Louis Derrac

Éducation et culture numérique

  • Digital data and the post-pandemic university | code acts in education
    https://codeactsineducation.wordpress.com/2020/11/03/digital-data-post-pandemic-university

    Morceaux choisis :

    High-tech HE visions have materialised most spectacularly in the rapid growth of the educational technology industry and its financial sponsors. The education market intelligence agency HolonIQ recently identified and taxonomised hundreds of edtech suppliers serving every conceivable task or activity of higher education in a soc-called Global Learning Landscape, and estimated edtech to be worth hundreds of billions of dollars.

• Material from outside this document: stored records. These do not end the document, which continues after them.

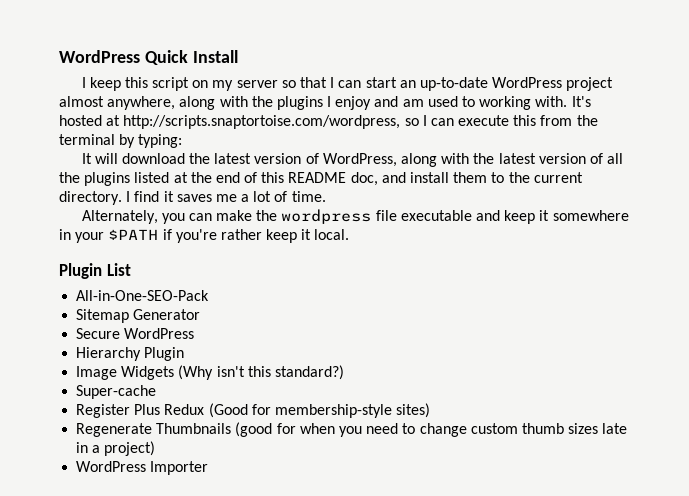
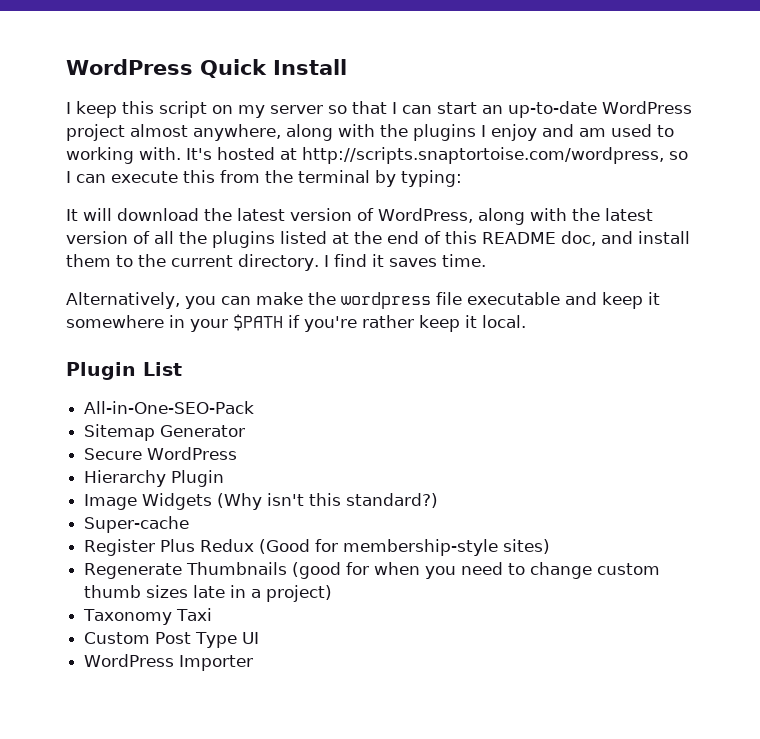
- I find it saves me a lot of time.
+ I find it saves time.
- Alternately, you can make the wordpress file executable and keep it somewhere in your $PATH if you're rather keep it local.
+ Alternatively, you can make the wordpress file executable and keep it somewhere in your $PATH if you're rather keep it local.
+ Taxonomy Taxi
+ Custom Post Type UI

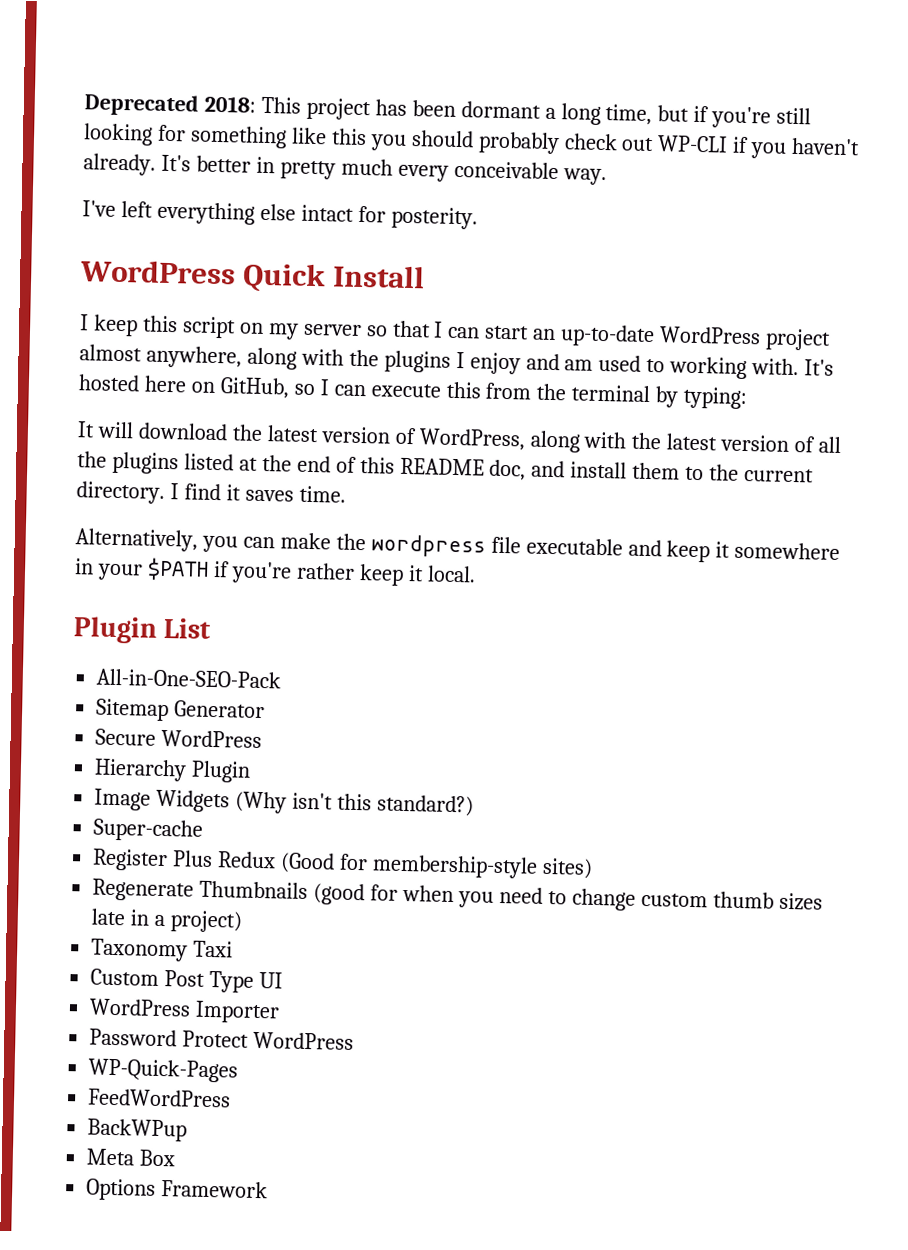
+ Deprecated 2018: This project has been dormant a long time, but if you're still looking for something like this you should probably check out WP-CLI if you haven't already. It's better in pretty much every conceivable way.
+ I've left everything else intact for posterity.
- It's hosted at http://scripts.snaptortoise.com/wordpress, so I can execute this from the terminal by typing:
+ It's hosted here on GitHub, so I can execute this from the terminal by typing:
+ Password Protect WordPress
+ WP-Quick-Pages
+ FeedWordPress
+ BackWPup
+ Meta Box
+ Options Framework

    A market intel agency like this does two things. It attracts customer attention, like an online recommendation engine for ‘what works’ in higher education ‘digital capability’. And it attracts venture capital and private equity in products that can deliver profitable return on investment. In other words, market intel makes edtech markets by convincing customers that digital solutions will solve their problems, and by building up the financial power of the industry that provides technological solutions to them.

    A key question surfaced by the edtech emergency is what values and purposes were pursued in this experiment? Yes, values of equality, access, fairness and quality education for all became key issues, particularly to address digital inequalities and ensure educational continuity for millions. But this was coupled with private interests such as securing market share, competitive advantage, and return on investment. The issue is whether these private interests support the public values, ideals and common goods of education by offering temporary ‘relief’ from the catastrophe, or whether they are actually motivated to ‘reconstruct’ higher education for the long term in ways that reflect private agendas.